§ **TASK REQUIREMENTS**
Check each line of the entries below for the word "bold", and copy out the ones that have it.

§ **GIVEN DATA**
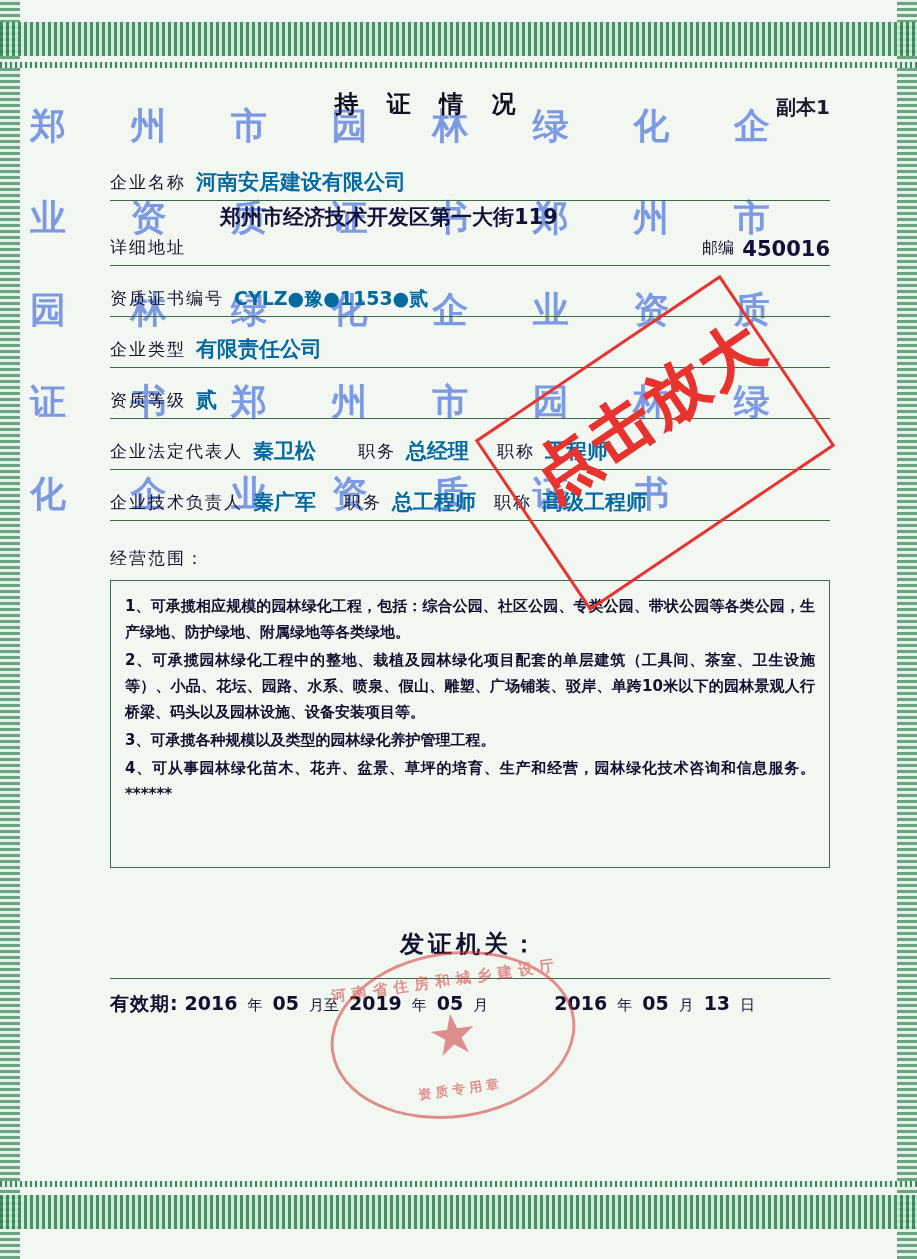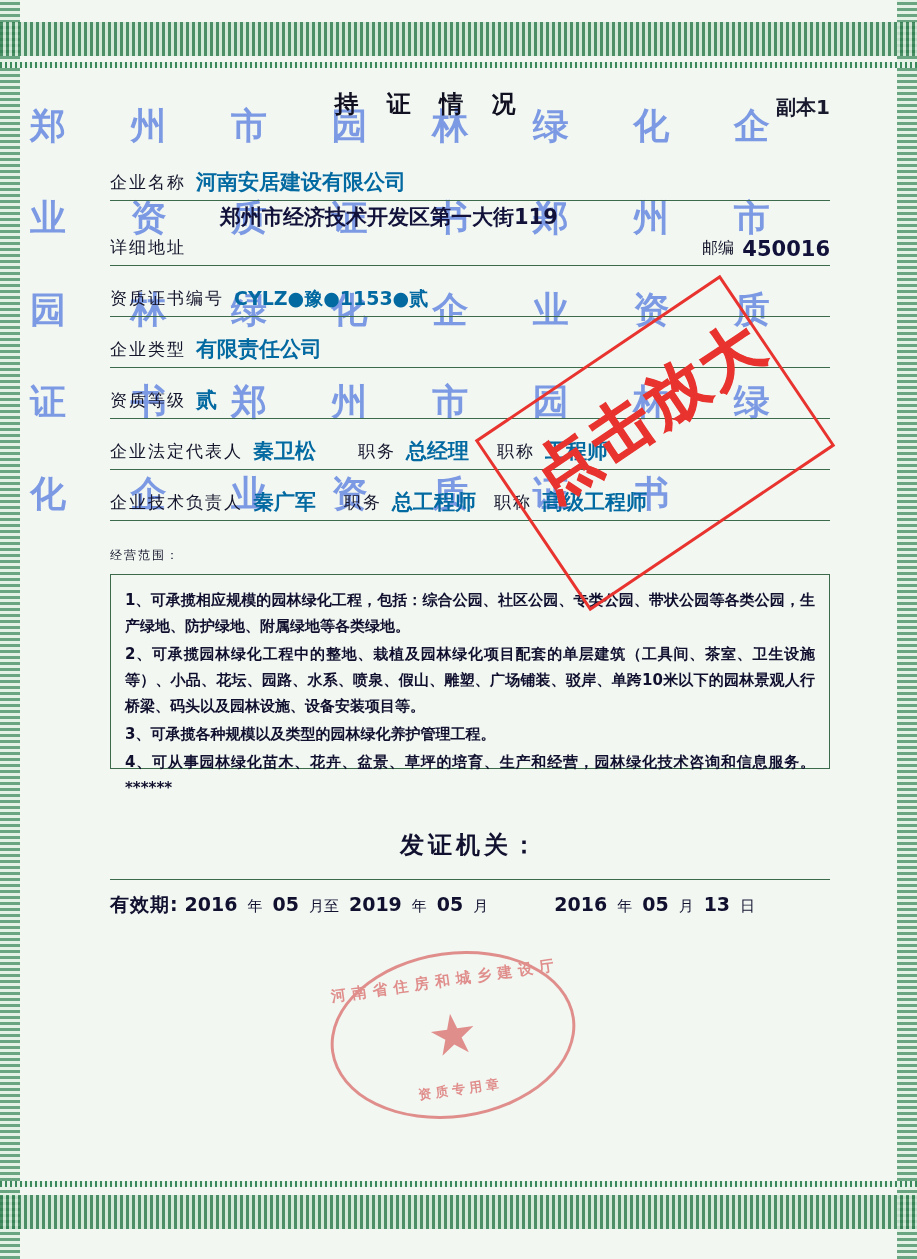--- a/index.html
+++ b/index.html
@@ -77,28 +77,28 @@
   .val.sm{font-size:19px;}
 
   
   .addr-row{position:relative;height:64px;border-bottom:1.5px solid #3b6b4a;}
   .addr-lbl{position:absolute;left:0;bottom:6px;font-size:17px;letter-spacing:2px;font-family:"DejaVu Sans",sans-serif;color:#14142a;}
   .addr-val{position:absolute;left:110px;top:2px;font-size:21px;font-weight:bold;font-family:"DejaVu Sans",sans-serif;color:#11113a;}
   .zip-lbl{position:absolute;right:96px;bottom:6px;font-size:16px;font-family:"DejaVu Sans",sans-serif;color:#14142a;}
   .zip-val{position:absolute;right:0px;bottom:4px;font-size:21px;font-weight:bold;font-family:"DejaVu Sans",sans-serif;color:#11113a;}
 
   .scope-title{
-    font-size:12px;letter-spacing:2px;margin:26px 0 10px 0;
+    font-size:17px;letter-spacing:2px;margin:26px 0 10px 0;
     font-family:"DejaVu Sans",sans-serif;color:#14142a;
   }
   .scope-box{
     border:1.5px solid #3b6b4a;padding:12px 14px 14px 14px;
     font-size:15px;line-height:26px;color:#10102e;
     font-family:"DejaVu Sans",sans-serif;font-weight:bold;
-    height:195px;box-sizing:border-box;
+    height:288px;box-sizing:border-box;
   }
   .scope-box p{margin:0 0 2px 0;text-align:justify;}
 
   .issuer{
     text-align:center;font-size:24px;font-weight:bold;letter-spacing:4px;
     margin-top:60px;font-family:"DejaVu Sans",sans-serif;color:#11112f;
   }
   .valid{
     position:relative;margin-top:18px;border-top:1.5px solid #3b6b4a;
     padding-top:12px;display:flex;align-items:baseline;

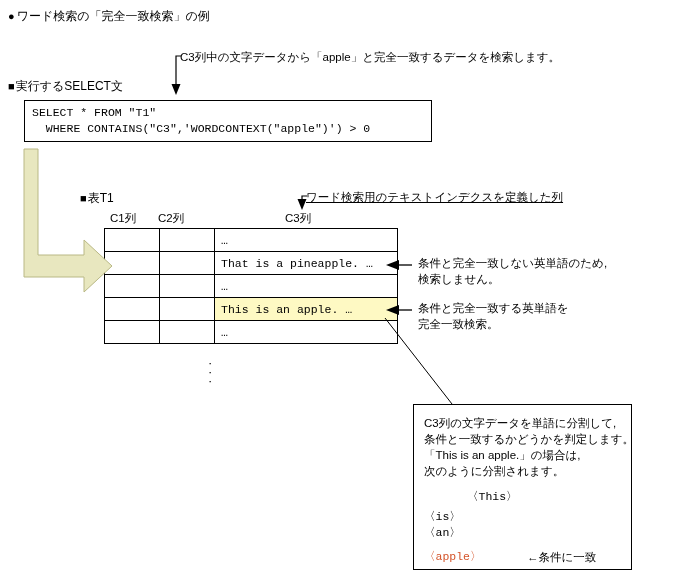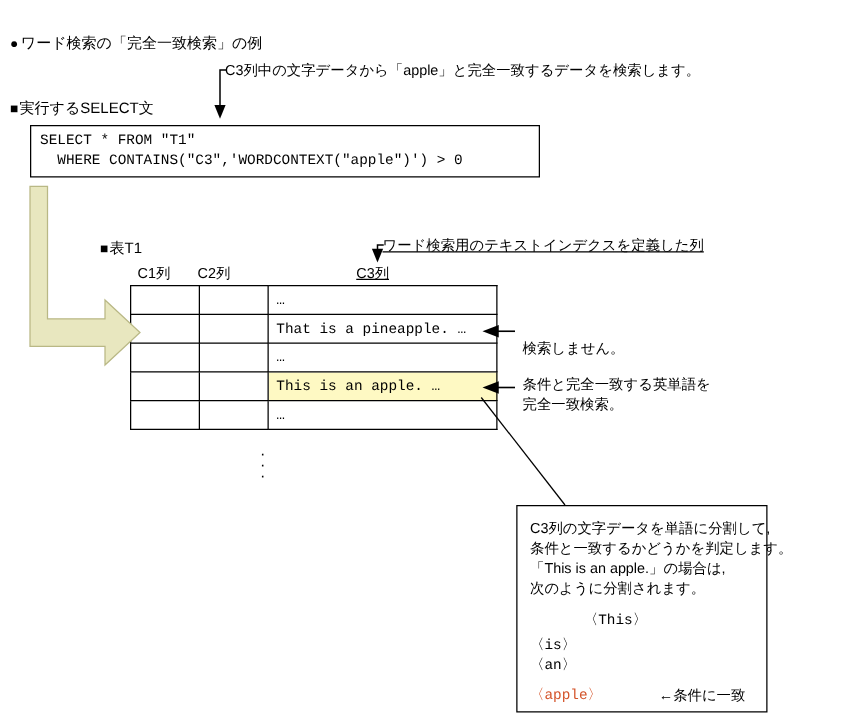--- a/index.html
+++ b/index.html
@@ -93,21 +93,21 @@
     top: 358px;
     font-size: 13px;
     line-height: 9px;
     text-align: center;
   }
 
   
   #note-box {
     left: 413px;
     top: 404px;
-    width: 201px;
+    width: 219px;
     height: 166px;
     border: 1px solid #000;
     box-sizing: border-box;
     background: #fff;
   }
   #note-box .ntxt {
     position: absolute;
     left: 10px;
     font-size: 11.5px;
     line-height: 16px;
@@ -136,38 +136,38 @@
     left: 0; top: 0;
     width: 680px; height: 577px;
     pointer-events: none;
   }
 </style>
 </head>
 <body>
 
 <div id="page">
 
-  <div class="abs title bullet-circle" style="left:8px; top:26px;">ワード検索の「完全一致検索」の例</div>
+  <div class="abs title bullet-circle" style="left:8px; top:8px;">ワード検索の「完全一致検索」の例</div>
 
   <div class="abs txt" style="left:180px; top:50px;">C3列中の文字データから「apple」と完全一致するデータを検索します。</div>
 
   <div class="abs title bullet-square" style="left:8px; top:78px;">実行するSELECT文</div>
 
   <div class="abs" id="sql-box">
     <div class="mono" style="top:4px;">SELECT * FROM "T1"</div>
     <div class="mono" style="top:20px;">  WHERE CONTAINS("C3",'WORDCONTEXT("apple")') &gt; 0</div>
   </div>
 
   <div class="abs title bullet-square" style="left:80px; top:190px;">表T1</div>
 
   <div class="abs txt" style="left:306px; top:190px;text-decoration:underline;">ワード検索用のテキストインデクスを定義した列</div>
 
   <div class="abs colhead" style="left:110px; top:211px;">C1列</div>
   <div class="abs colhead" style="left:158px; top:211px;">C2列</div>
-  <div class="abs colhead" style="left:285px; top:211px;text-decoration:underline;">C3列</div>
+  <div class="abs colhead" style="left:285px; top:211px;">C3列</div>
 
   <table class="abs" id="table-t1">
     <tbody>
         <tr>
       <td class="c1"></td>
       <td class="c2"></td>
       <td class="c3">…</td>
     </tr>
     <tr>
       <td class="c1"></td>
@@ -191,20 +191,21 @@
     </tr>
   </tbody>
     </table>
 
   <div class="abs" id="vdots">
     <div>·</div>
       <div>·</div>
       <div>·</div>
   </div>
 
+  <div class="abs txt" style="left:418px; top:256px;">条件と完全一致しない英単語のため,</div>
   <div class="abs txt" style="left:418px; top:272px;">検索しません。</div>
 
   <div class="abs txt" style="left:418px; top:301px;">条件と完全一致する英単語を</div>
   <div class="abs txt" style="left:418px; top:317px;">完全一致検索。</div>
 
   <div class="abs" id="note-box">
     <div class="ntxt" style="top:10px;">C3列の文字データを単語に分割して,</div>
     <div class="ntxt" style="top:42px;">「This is an apple.」の場合は,</div>
     <div class="ntxt" style="top:26px;">条件と一致するかどうかを判定します。</div>
     <div class="ntxt" style="top:58px;">次のように分割されます。</div>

§ **SOLUTION BELOW**
   .addr-val{position:absolute;left:110px;top:2px;font-size:21px;font-weight:bold;font-family:"DejaVu Sans",sans-serif;color:#11113a;}
   .zip-val{position:absolute;right:0px;bottom:4px;font-size:21px;font-weight:bold;font-family:"DejaVu Sans",sans-serif;color:#11113a;}
     font-family:"DejaVu Sans",sans-serif;font-weight:bold;
     text-align:center;font-size:24px;font-weight:bold;letter-spacing:4px;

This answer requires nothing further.